Subito dopo la chiamata del diplomatico americano, numerosi giornalisti stranieri mi hanno telefonato ponendomi lo stesso quesito e, da Washington, la France Presse ha trasmesso un dispaccio nel quale si diceva che le autorità americane non avevano ancora stabilito se esistesse un legame fra l’attacco avvenuto domenica mattina alla loro ambasciata di Tripoli e la quasi contemporanea pubblicazione della mia intervista a Gheddafi. Ebbene, la domanda che mi viene posta è esattamente la stessa che io mi pongo. Ritengo utile, quindi, fornire gli elementi che possono aiutarci a trovare una risposta.
Giunsi a Tripoli domenica 18 novembre, proveniente da Nuova York via Roma, dopo aver richiesto e fissato l’intervista attraverso il rappresentante della Libia all’ONU. La data dell’incontro non era stabilita sebbene mi fosse stato fatto capire che probabilmente avrei visto Gheddafi a metà settimana, verso mercoledì o giovedì.
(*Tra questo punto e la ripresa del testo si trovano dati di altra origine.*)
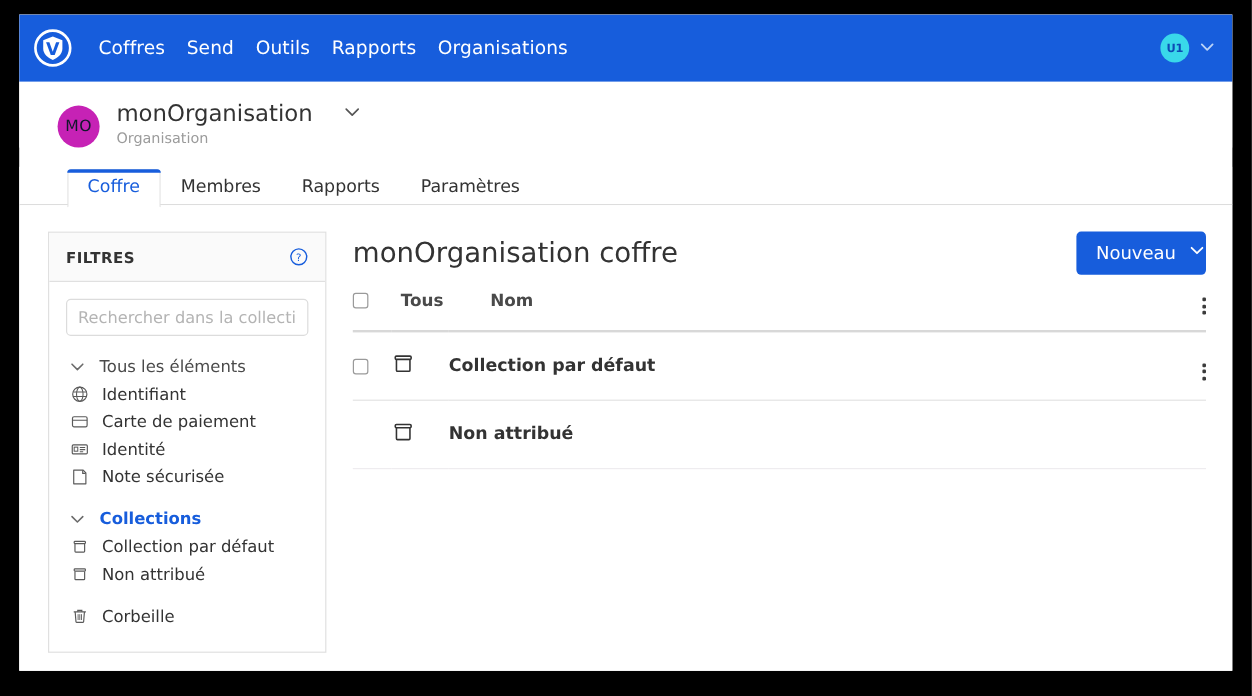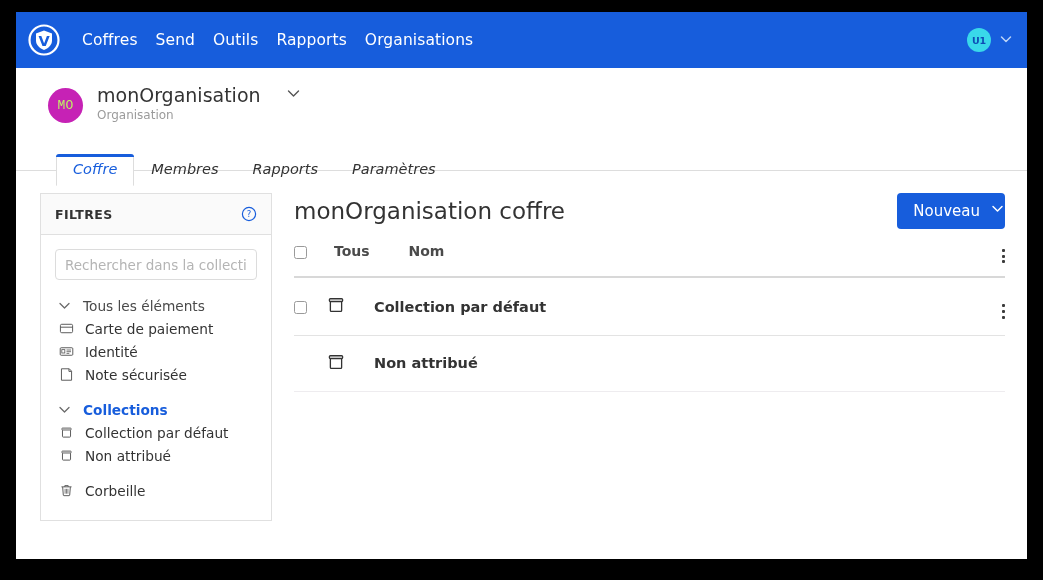--- a/index.html
+++ b/index.html
@@ -59,27 +59,26 @@
   .org-header {
     padding: 17px 0 0 32px;
     display: flex;
     align-items: flex-start;
     background: #ffffff;
   }
   .org-avatar {
     width: 35px; height: 35px;
     border-radius: 50%;
     background: #c622b5;
-    color: #bef264;
+    color: #0f172a;
     font-size: 13px;
     display: flex; align-items: center; justify-content: center;
     margin-right: 14px;
     margin-top: 3px;
     letter-spacing: 0.3px;
-    font-family: Liberation Mono, monospace;
   }
   .org-text-wrap { display: flex; flex-direction: column; }
   .org-name-row { display: flex; align-items: center; gap: 24px; }
   .org-name {
     font-size: 19px;
     color: #333333;
     line-height: 1.1;
   }
   .org-sub {
     font-size: 12px;
@@ -96,25 +95,24 @@
     align-items: flex-end;
     height: 32px;
     background: #ffffff;
   }
   .tab {
     font-size: 14.5px;
     color: #333333;
     padding: 6px 16px 8px 16px;
     cursor: pointer;
     position: relative;
-    top: 16px;
+    top: 3px;
     border: 1px solid transparent;
     border-radius: 4px 4px 0 0;
     white-space: nowrap;
-    font-style: italic;
   }
   .tab.active {
     color: #175ddc;
     background: #ffffff;
     border: 1px solid #dddddd;
     border-bottom-color: #ffffff;
   }
   .tab.active::before {
     content: "";
     position: absolute;
@@ -340,20 +338,30 @@
 
         
         <div class="filter-group">
           <div class="filter-row section">
             <span class="ic">
               <svg width="15" height="15" viewBox="0 0 15 15">
                   <path d="M3 5.5 L7.5 10 L12 5.5" fill="none" stroke="#6b6b6b" stroke-width="1.3" stroke-linecap="round" stroke-linejoin="round"></path>
                 </svg>
             </span>
             <span>Tous les éléments</span>
+          </div>
+          <div class="filter-row indent">
+            <span class="ic">
+              <svg width="15" height="15" viewBox="0 0 16 16">
+                <circle cx="8" cy="8" r="6.3" fill="none" stroke="#5a5a5a" stroke-width="1.05"></circle>
+                <ellipse cx="8" cy="8" rx="2.9" ry="6.3" fill="none" stroke="#5a5a5a" stroke-width="0.95"></ellipse>
+                <path d="M1.9 6 H14.1 M1.9 10 H14.1" stroke="#5a5a5a" stroke-width="0.95" fill="none"></path>
+              </svg>
+            </span>
+            <span>Identifiant</span>
           </div>
           <div class="filter-row indent">
             <span class="ic">
               <svg width="15" height="15" viewBox="0 0 16 16">
                 <rect x="1.5" y="3.5" width="13" height="9" rx="1.4" fill="none" stroke="#5a5a5a" stroke-width="1.05"></rect>
                 <path d="M1.5 6.6 H14.5" stroke="#5a5a5a" stroke-width="1.05"></path>
               </svg>
             </span>
             <span>Carte de paiement</span>
           </div>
In nessuno di quei due giorni l’incontro avvenne perché, mi spiegò il suo segretario personale, Ibraim Ngiad, il colonnello era oppresso da «moltissimi impegni». Anzitutto, la visita del ministro degli esteri e del rappresentante dell’ufficio politico dello Yemen del Sud (lo Yemen comunista), poi la visita del presidente dello Yemen del Nord, infine una serie di incontri e di comizi con le associazioni degli studenti libici, coi congressi popolari, con gruppi di miliziani e di soldati.. Informazione questa alla quale non detti molto peso e di cui colgo soltanto ora l’importanza: l’attacco all’ambasciata americana di Tripoli è partito infatti dagli studenti e ad esso hanno partecipato anche numerosi miliziani in uniforme e soldati.
Nelle prime ore del pomeriggio di venerdì 23 novembre venni informata che l’incontro con Gheddafi sarebbe avvenuto verso le diciotto, e infatti alle diciassette venni prelevata al mio albergo insieme al fotografo del Corriere Giuseppe Colombo. Alle diciassette e mezzo, dopo essere stata accuratamente perquisita, ero nell’ufficio di Gheddafi che però si presentò soltanto alle ventuno e quindici dicendo che aveva dovuto ricevere nuovamente per alcune ore il presidente dello Yemen del Nord. L’intervista, registrata su nastro da me e da lui, durò fino a mezzanotte meno venti quando fissai un secondo incontro per l’indomani. L’indomani pomeriggio, sabato 24 novembre, venni prelevata come il giorno prima e condotta nella tenda che Gheddafi tiene all’interno del campo militare in cui abita.
Stavolta l’intervista incominciò verso le diciotto e durò fin verso le venti e quindici. Il filosovietismo e l’antiamericanismo di Gheddafi si espressero in questo secondo incontro con raddoppiata virulenza estendendosi all’Occidente e giungendo a difendere Amin e Bokassa, da lui visti come vittime dell’imperialismo sionista. Non chiesi a Gheddafi (la domanda mi è stata rivolta dall’agenzia Reuter) se anche in Libia l’ambasciata americana e le ambasciate occidentali rischiavano attacchi come quelli avvenuti in Iran, in Pakistan, in India, in Turchia, nel Bangladesh. Non glielo chiesi perché mi parve ingenuo sollecitare una risposta cui nessun capo politico con un po’ di cervello avrebbe reagito in termini affermativi. Come risulta dalle parole di Gheddafi non è di prima qualità, ma dinanzi a certo quesiti sa barcamenarsi con prudenza e a volte addirittura con abilità. È furbo, insomma. Però, ecco il punto interessante, prima di congedarsi il suo segretario mi chiese quando avrei pubblicato l’intervista. Ed io risposi: «Domenica 2 dicembre sul Corriere della Sera, subito dopo sul New York Times e sugli altri quotidiani e settimanali che pubblicano le mie interviste negli Stati Uniti, in Europa, nell’America Latina e in Asia». Se Gheddafi voleva materializzare con un esempio tutto ciò che mi aveva detto e magari far questo contemporaneamente alla pubblicazione ell’intervista, il tempo necessario ad organizzare la cosa non gli è mancato.
Perché non tutte le frasi di un’intervista vengono utilizzate per la pubblicazione (scriverla significa anche scegliere le parti più importanti ed interessanti), e poiché la trascrizione del dialogo registrato era un po’ più lunga del testo da me dato al Corriere della Sera, m’è parso opportuno ricercare quel che avevo scartato. E ora mi sembra giusto riportarlo. Ecco.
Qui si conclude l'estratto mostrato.